### Task statement
Working from the entries that follow, transcribe exactly and only the lines from the one with "top: 615px ->" through the last, pictures excluded.

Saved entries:
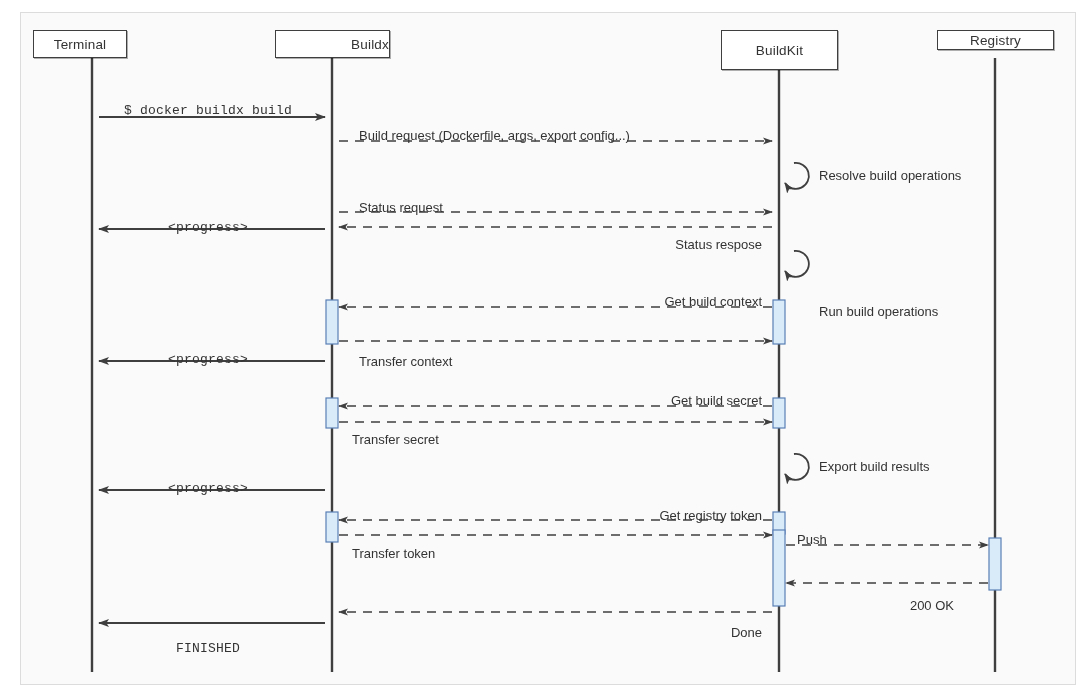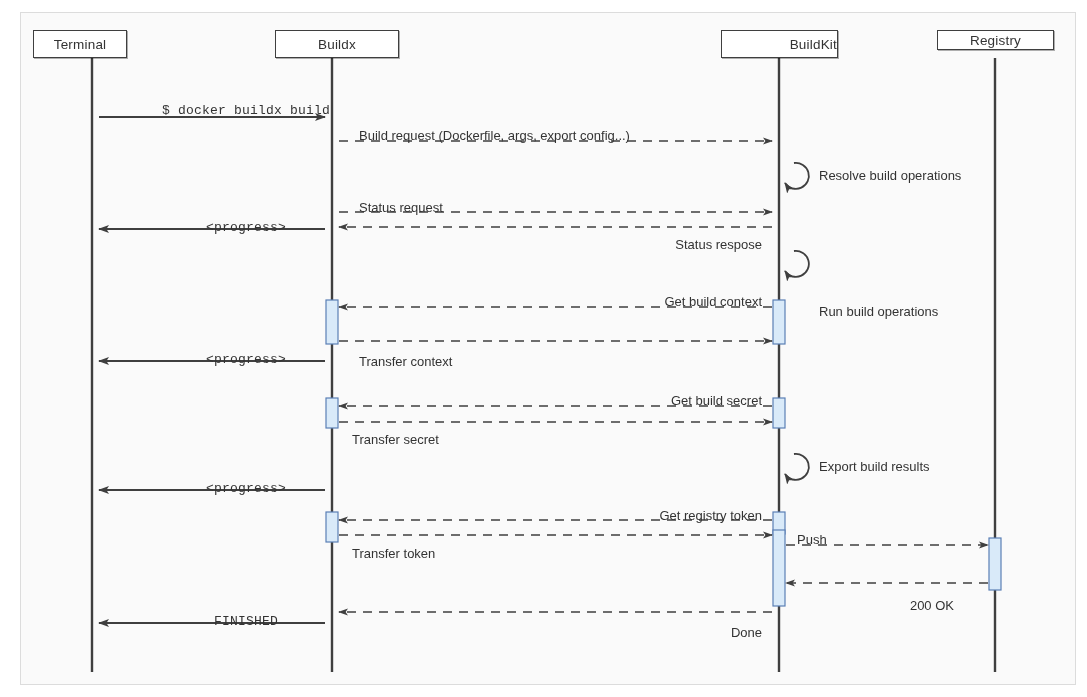"Buildx" div.actor-box { justify-content: none -> flex-end; width: 124px -> 115px }
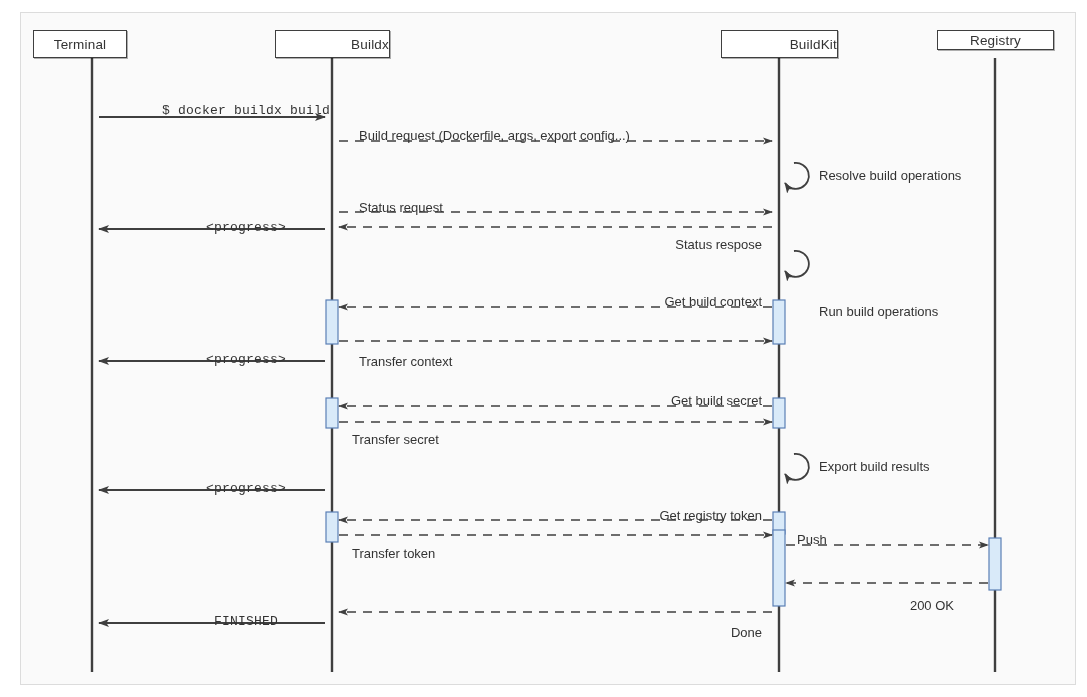"BuildKit" div.actor-box { height: 28px -> 40px; justify-content: flex-end -> none }
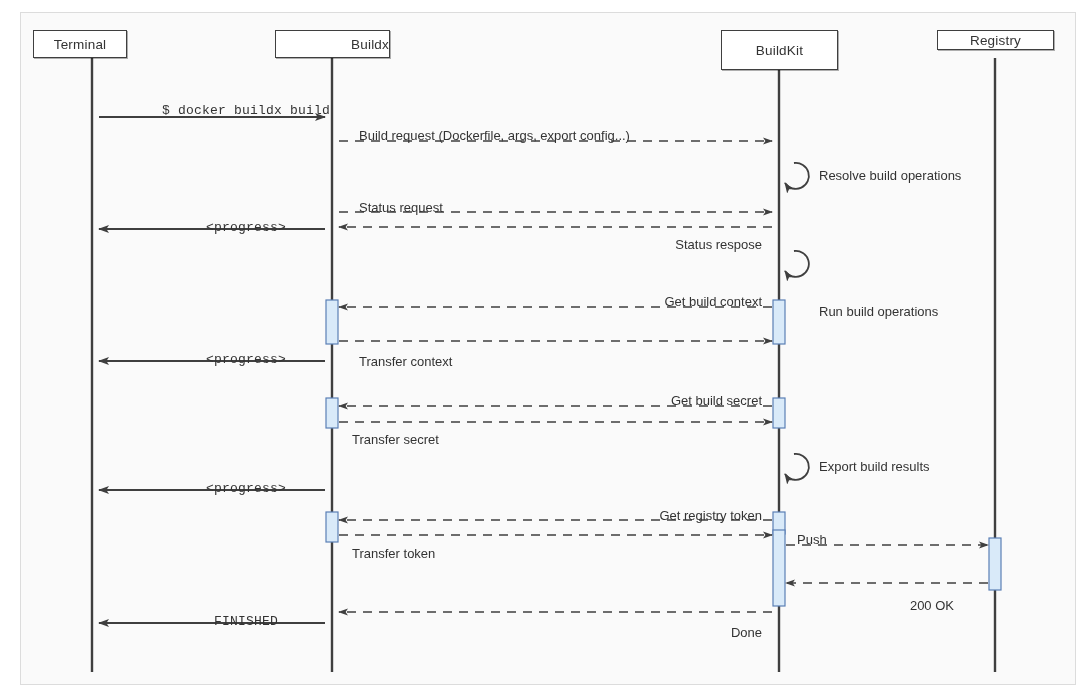"$ docker buildx build" .msg-label.center { margin-left: 38px -> none }
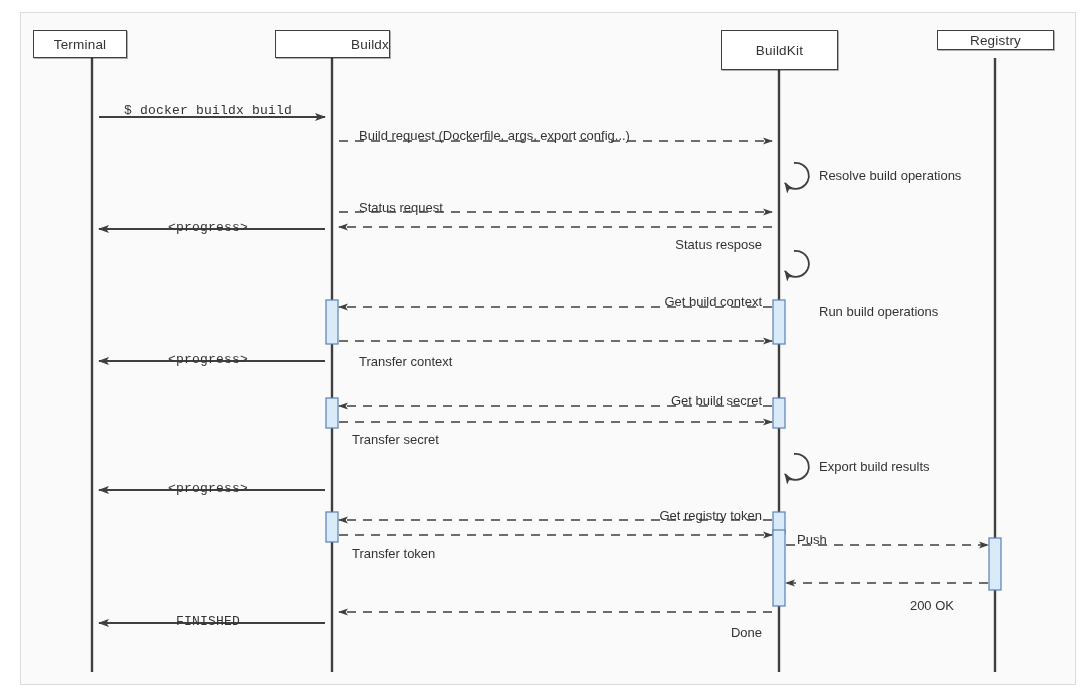"FINISHED" div.msg-label { top: 615px -> 642px }
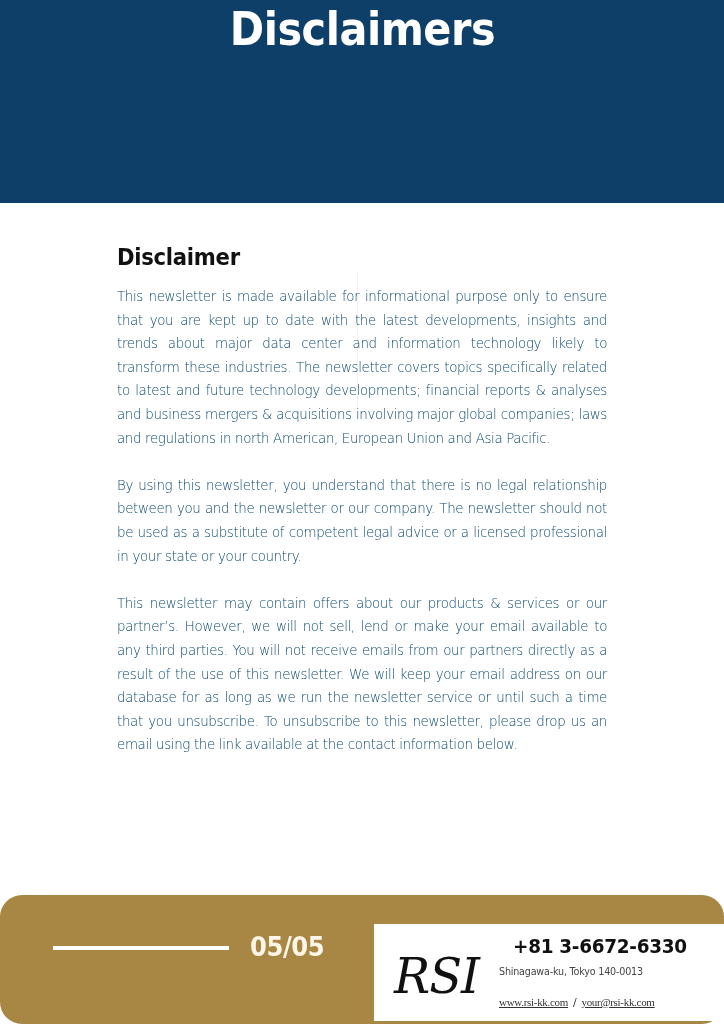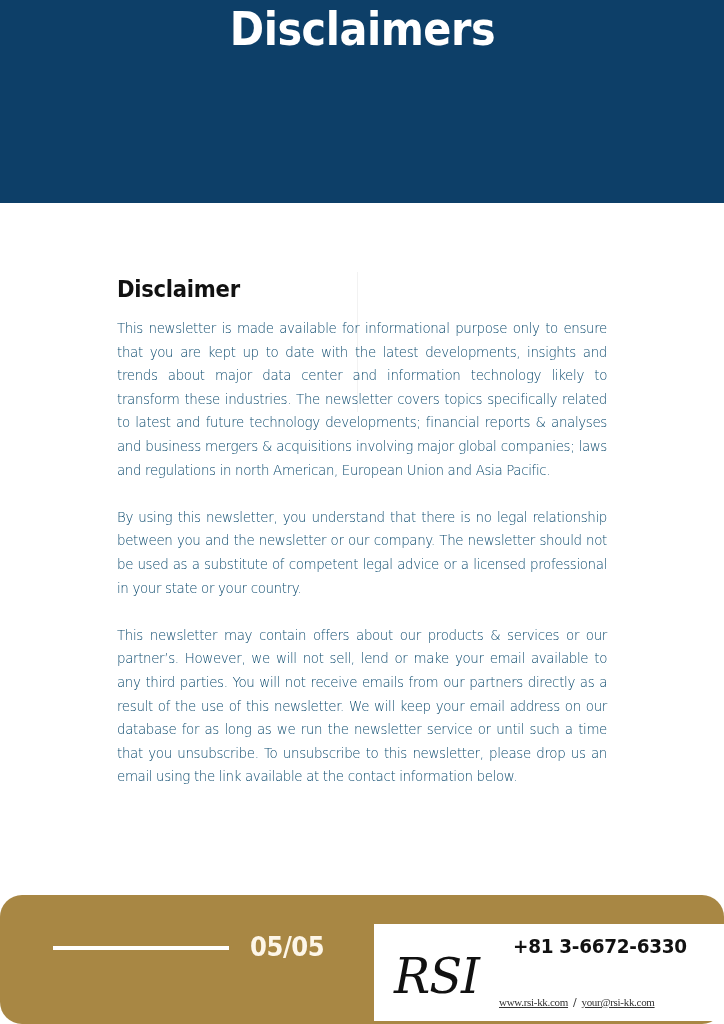"Disclaimer" .content { top: 271px -> 239px }
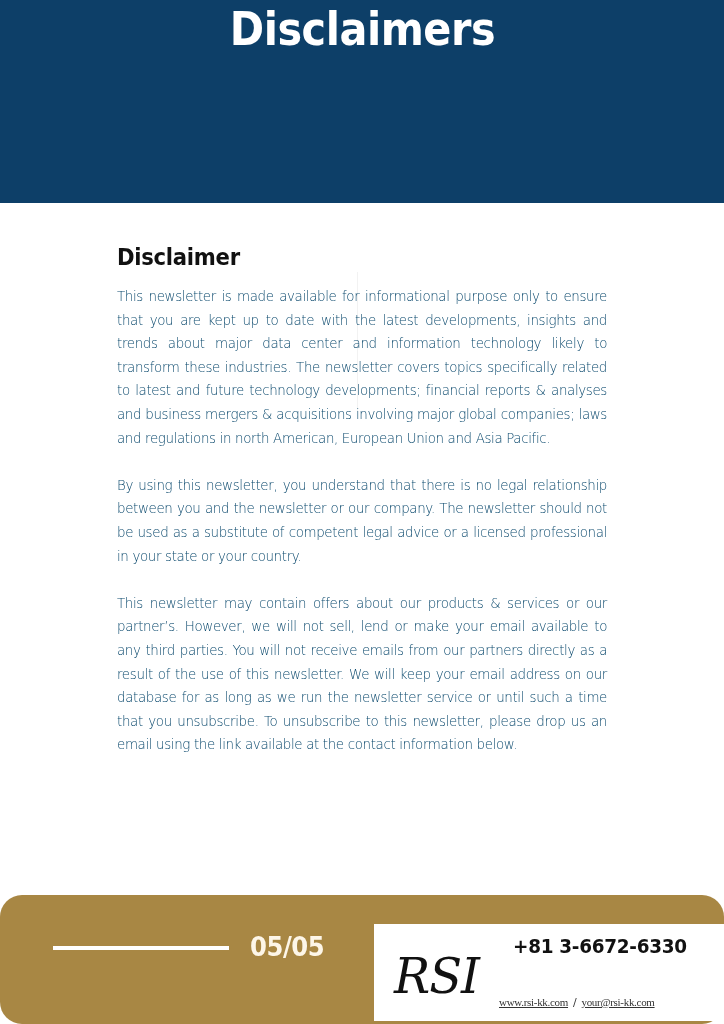"Shinagawa-ku, Tokyo 140-0013" div { html: none -> <div>Shinagawa-ku, Tokyo 140-0013</div> }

### Output of the task
"FINISHED" div.msg-label { top: 615px -> 642px }
"Disclaimer" .content { top: 271px -> 239px }
"Shinagawa-ku, Tokyo 140-0013" div { html: none -> <div>Shinagawa-ku, Tokyo 140-0013</div> }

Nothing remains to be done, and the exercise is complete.